Было больно осознавать, что она бы не хотела быть похороненной здесь, на этом случайном кладбище на окраине какого-то техасского городка, а не там, на севере штата Нью-Йорк, где она родилась и выросла, где встретила отца и родила меня. В ее родном городе было маленькое причудливое кладбище за белой церковью с конической крышей, где папа и Аида планировали однажды быть похороненными вместе. Это была несбыточная мечта. Конечно, папа был похоронен в Бишопс-Лэндинг под массивным мраморным обелиском, где вместе с ним были похоронены многие поколения его семьи. Но Аида хотела бы быть похороненной на этом причудливом кладбище, на месте рождения их истории любви, даже если бы папа не мог быть рядом с ней. Она была из тех романтиков, которые хотели бы быть похороненными среди своих самых счастливых воспоминаний.

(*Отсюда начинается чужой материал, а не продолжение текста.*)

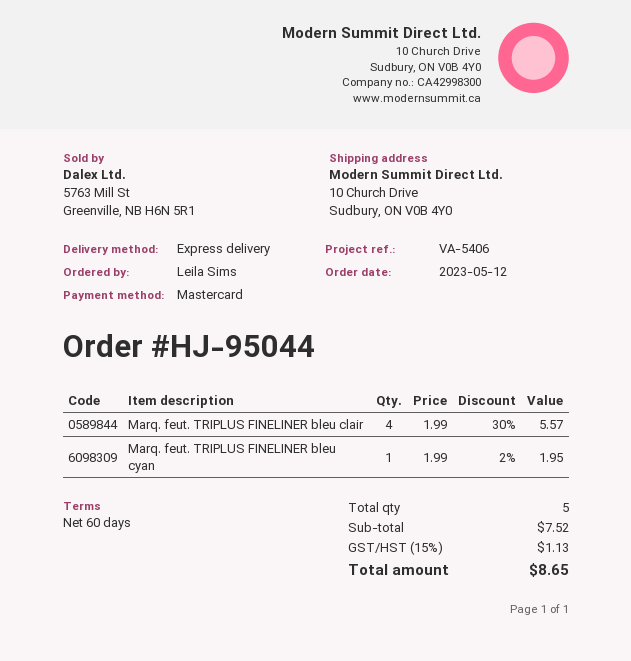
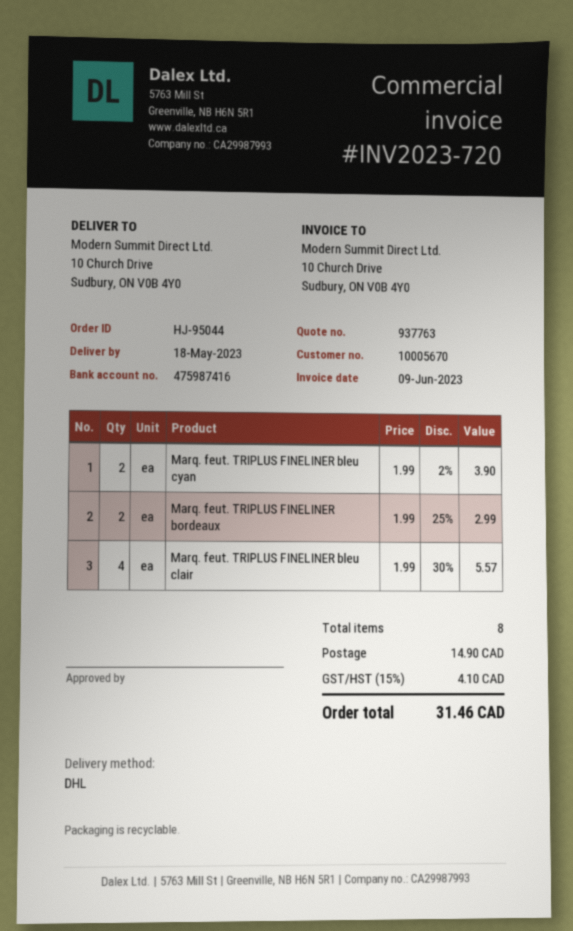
shipping method: express -> DHL
Marq. feut. TRIPLUS FINELINER bleu cyan: 1 x 1.99 - 2% = 1.95 -> 2 x 1.99 - 2% = 3.90
Marq. feut. TRIPLUS FINELINER bordeaux: none -> 2 x 1.99 - 25% = 2.99
total quantity: 5 -> 8
shipping: none -> 14.90
tax: 15% = 1.13 -> 15% = 4.10
total: 8.65 -> 31.46

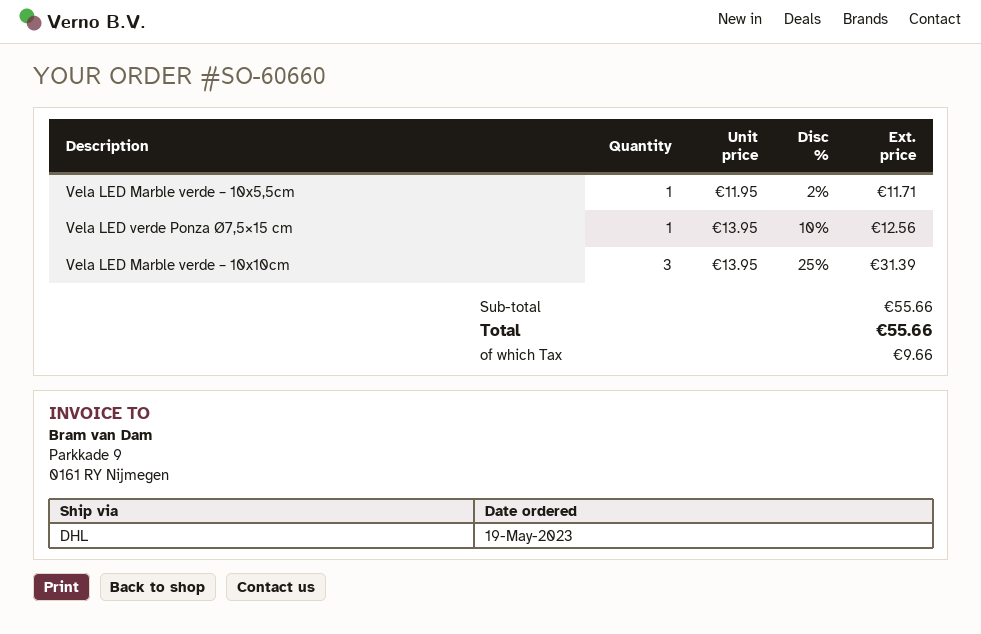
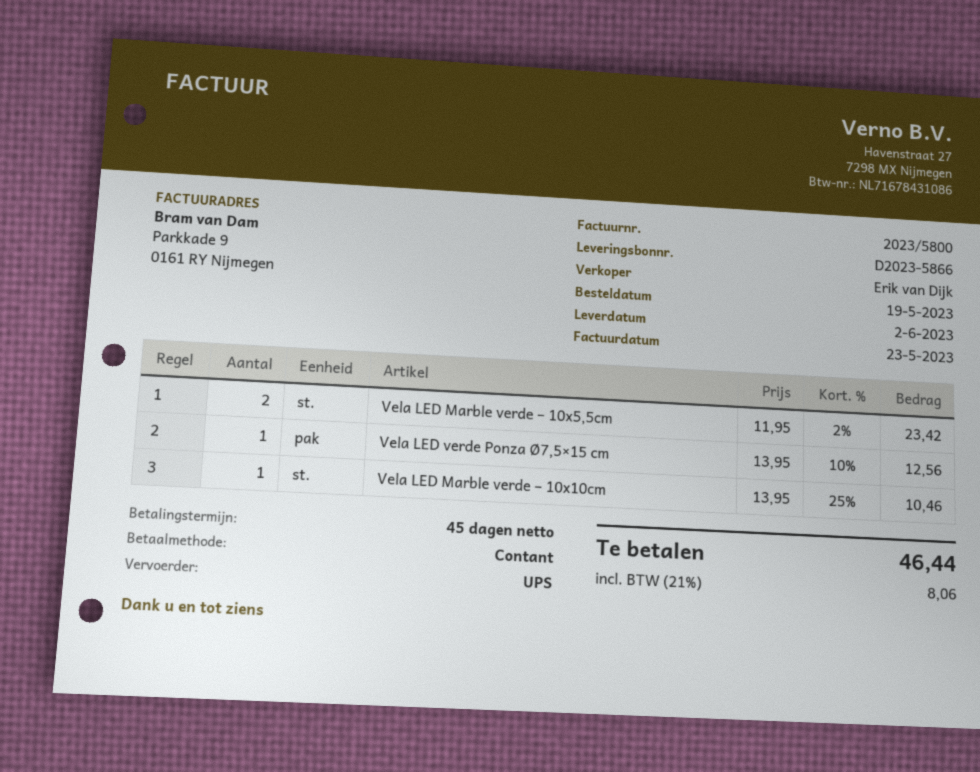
shipping method: DHL -> UPS
Vela LED Marble verde – 10x5,5cm: 1 x 11.95 - 2% = 11.71 -> 2 x 11.95 - 2% = 23.42
Vela LED Marble verde – 10x10cm: 3 x 13.95 - 25% = 31.39 -> 1 x 13.95 - 25% = 10.46
tax: 9.66 -> 8.06
total: 55.66 -> 46.44

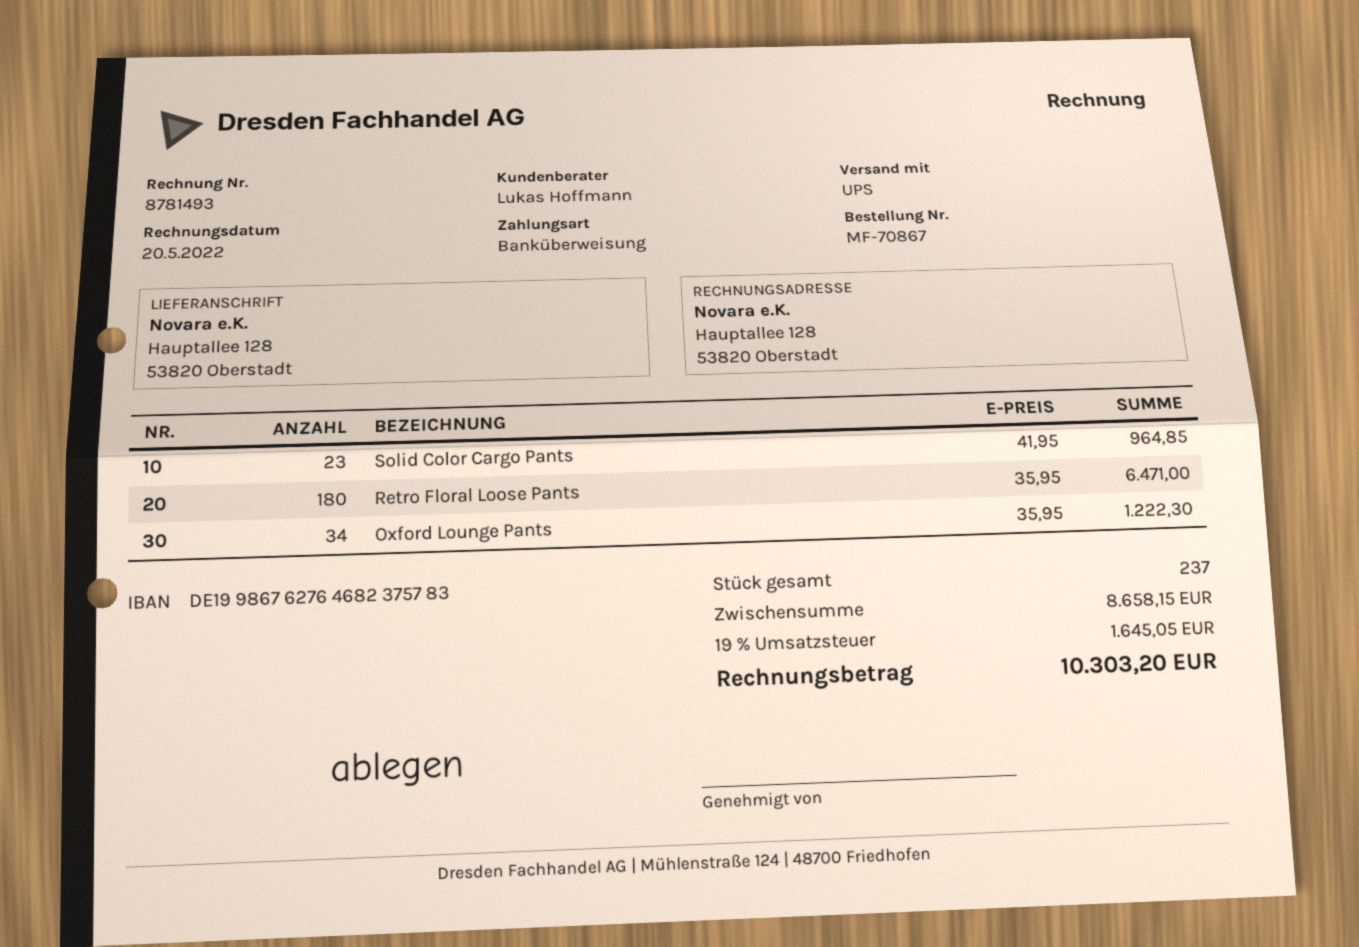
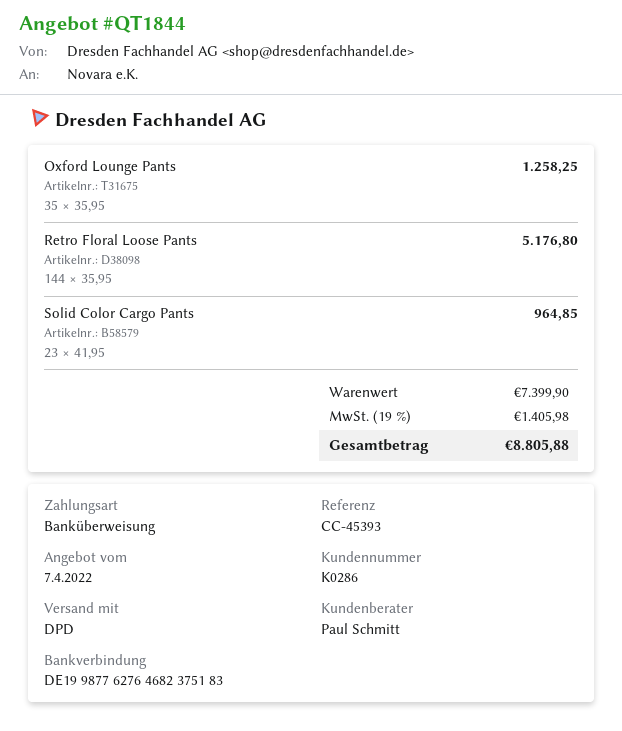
sales rep: Lukas Hoffmann -> Paul Schmitt
bank account: DE19986762764682375783 -> DE19987762764682375183
shipping method: UPS -> DPD
Retro Floral Loose Pants: 180 x 35.95 = 6471.00 -> 144 x 35.95 = 5176.80
Oxford Lounge Pants: 34 x 35.95 = 1222.30 -> 35 x 35.95 = 1258.25
subtotal: 8658.15 -> 7399.90
tax: 19% = 1645.05 -> 19% = 1405.98
total: 10303.20 -> 8805.88

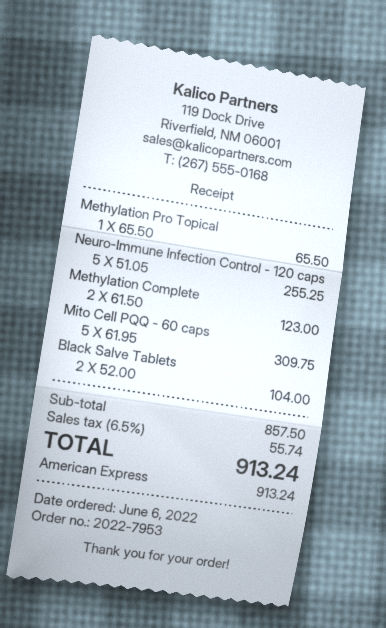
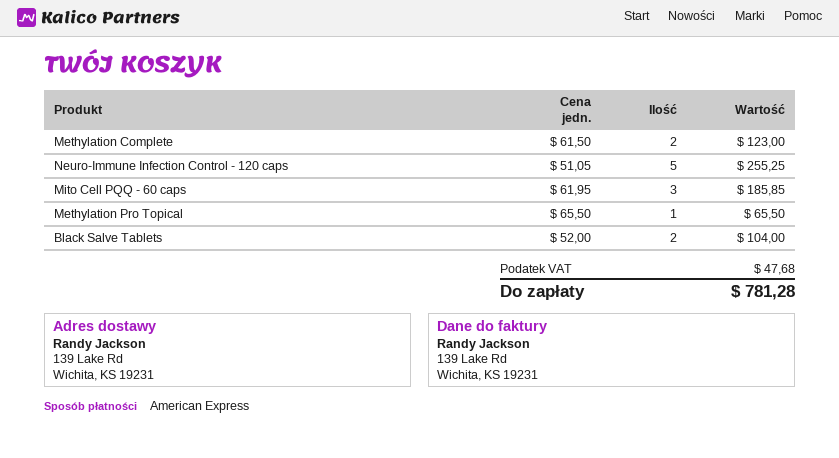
Mito Cell PQQ - 60 caps: 5 x 61.95 = 309.75 -> 3 x 61.95 = 185.85
tax: 55.74 -> 47.68
total: 913.24 -> 781.28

Вместо этого она была предана земле этого забытого богом городка, в который мы переехали восемь лет назад по необходимости.
Тем не менее, вокруг израненной земли и сверкающего гроба собралось больше скорбящих, чем я могла предположить. Несколько бывших любовников, все с печальными глазами и влажными лицами, потому что Аида была из тех женщин, которых продолжаешь любить, даже если понимаешь, что она тебе не подходит. Наши соседи, семья Дабровски с четырьмя маленькими детьми, жившие через дорогу, старая миссис Родс с ее катарактой, красавец-байкер Брик, которого Аида безуспешно пыталась соблазнить в течение многих лет. Мои школьные друзья Зоуи и Хичкок были там со своими родителями, а также многочисленные друзья Брэндо и их семьи. Несколько человек, с которыми Аида работала в салоне красоты в торговом центре, и несколько моих друзей из закусочной.
И один человек, которого я не узнала.
Он стоял вне круга скорбящих в черном плаще с красным шарфом, подвязанным под шею. Сначала я подумала, что это Тирнан, но он был ниже ростом и шире, на его руках не было татуировок. Мне казалось, что я чувствую на себе его взгляд, но всякий раз, когда оглядывалась, он был сосредоточен на чем-то другом.
Тирнан отсутствовал.
Это не должно было удивлять, потому что он показал себя придурком, но я была смущена его отсутствием.
Неужели ему действительно было наплевать на Аиду, хотя он просил ее переехать с ним в Нью-Йорк?
Неужели он действительно не сочувствовал ее детям, оставшимся после бурного потока горя?
Когда я позвонила ему с пола комнаты Аиды, он попросил меня рассказать, что произошло, и молча слушал, пока я запиналась, подбирая слова. Когда я закончила, он многословно сказал, что позаботится об этом за неустановленную цену, а затем повесил трубку, оставив меня в недоумении, гневе и мучительном одиночестве.
Но все случилось.
Приехала полиция и скорая помощь.
Конечно, Брэндо проснулся, и мне пришлось объяснить ему, что произошло.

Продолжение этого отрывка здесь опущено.